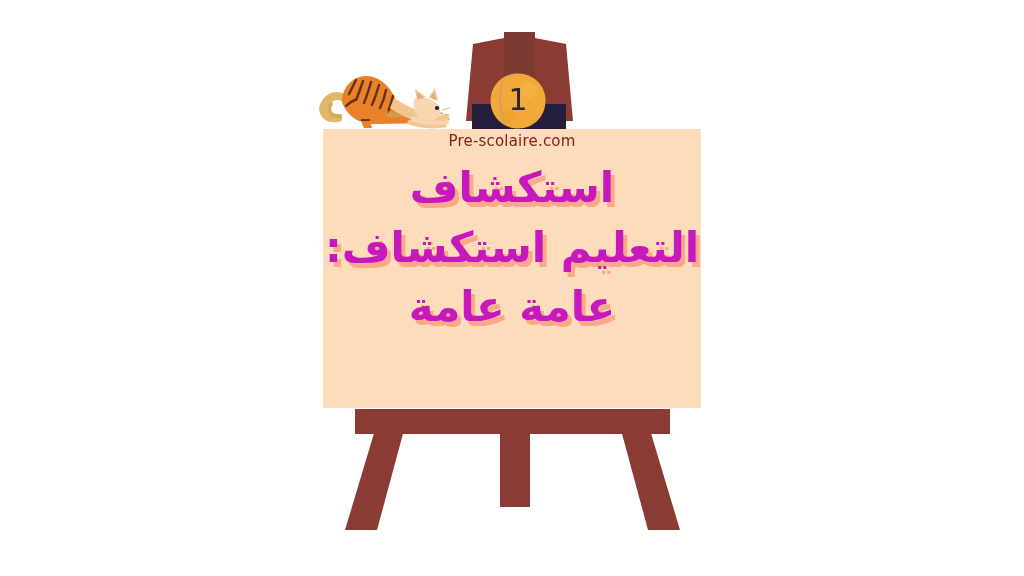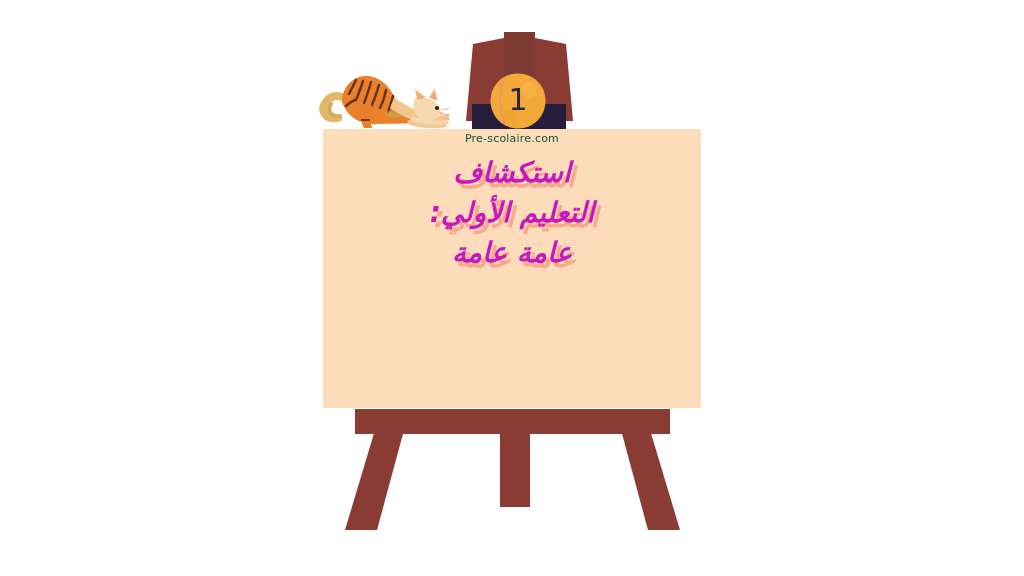--- a/index.html
+++ b/index.html
@@ -84,9 +84,9 @@
   .watermark {
     margin-top: 3px;
     font-family: "DejaVu Sans", "Liberation Sans", sans-serif;
-    font-size: 11px;
+    font-size: 15px;
     font-weight: 400;
-    color: #14532d;
+    color: #7f1d1d;
     direction: ltr;
     letter-spacing: 0.2px;
     white-space: nowrap;

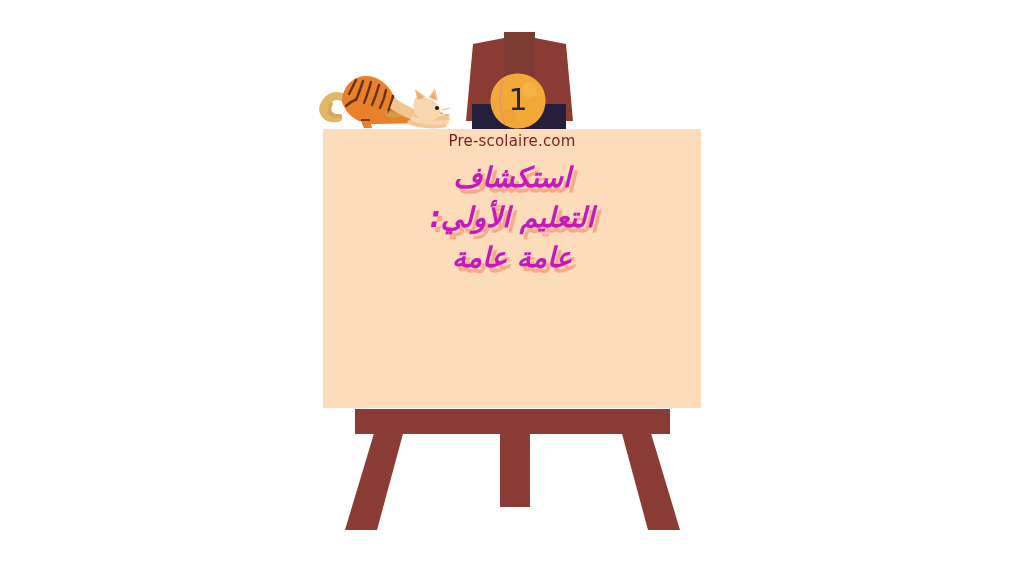--- a/index.html
+++ b/index.html
@@ -100,14 +100,13 @@
   }
   .title-line {
     font-family: "DejaVu Sans", "Liberation Sans", sans-serif;
-    font-size: 28px;
+    font-size: 42px;
     font-weight: 700;
     color: #c718bd;
     line-height: 1.42;
     white-space: nowrap;
     text-shadow: 4px 5px 0 #f9a98a;
     direction: rtl;
-    font-style: italic;
   }
 
   

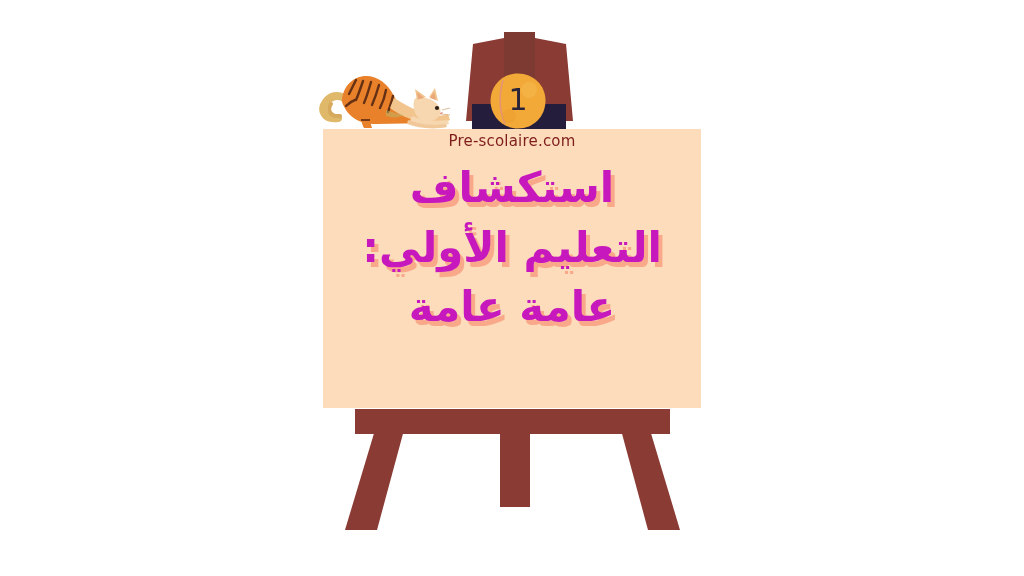--- a/index.html
+++ b/index.html
@@ -202,7 +202,7 @@
     <div class="watermark">Pre-scolaire.com</div>
     <div class="title-block">
       <div class="title-line">استكشاف</div>
-      <div class="title-line">التعليم الأولي:</div>
+      <div class="title-line">التعليم استكشاف:</div>
       <div class="title-line">عامة عامة</div>
     </div>
   </div>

## WORK TO COMPLETE
Print the data again, word for word, without any pictures.

## ANSWER SECTION
--- a/index.html
+++ b/index.html
@@ -84,9 +84,9 @@
   .watermark {
     margin-top: 3px;
     font-family: "DejaVu Sans", "Liberation Sans", sans-serif;
-    font-size: 11px;
+    font-size: 15px;
     font-weight: 400;
-    color: #14532d;
+    color: #7f1d1d;
     direction: ltr;
     letter-spacing: 0.2px;
     white-space: nowrap;

--- a/index.html
+++ b/index.html
@@ -100,14 +100,13 @@
   }
   .title-line {
     font-family: "DejaVu Sans", "Liberation Sans", sans-serif;
-    font-size: 28px;
+    font-size: 42px;
     font-weight: 700;
     color: #c718bd;
     line-height: 1.42;
     white-space: nowrap;
     text-shadow: 4px 5px 0 #f9a98a;
     direction: rtl;
-    font-style: italic;
   }
 
   

--- a/index.html
+++ b/index.html
@@ -202,7 +202,7 @@
     <div class="watermark">Pre-scolaire.com</div>
     <div class="title-block">
       <div class="title-line">استكشاف</div>
-      <div class="title-line">التعليم الأولي:</div>
+      <div class="title-line">التعليم استكشاف:</div>
       <div class="title-line">عامة عامة</div>
     </div>
   </div>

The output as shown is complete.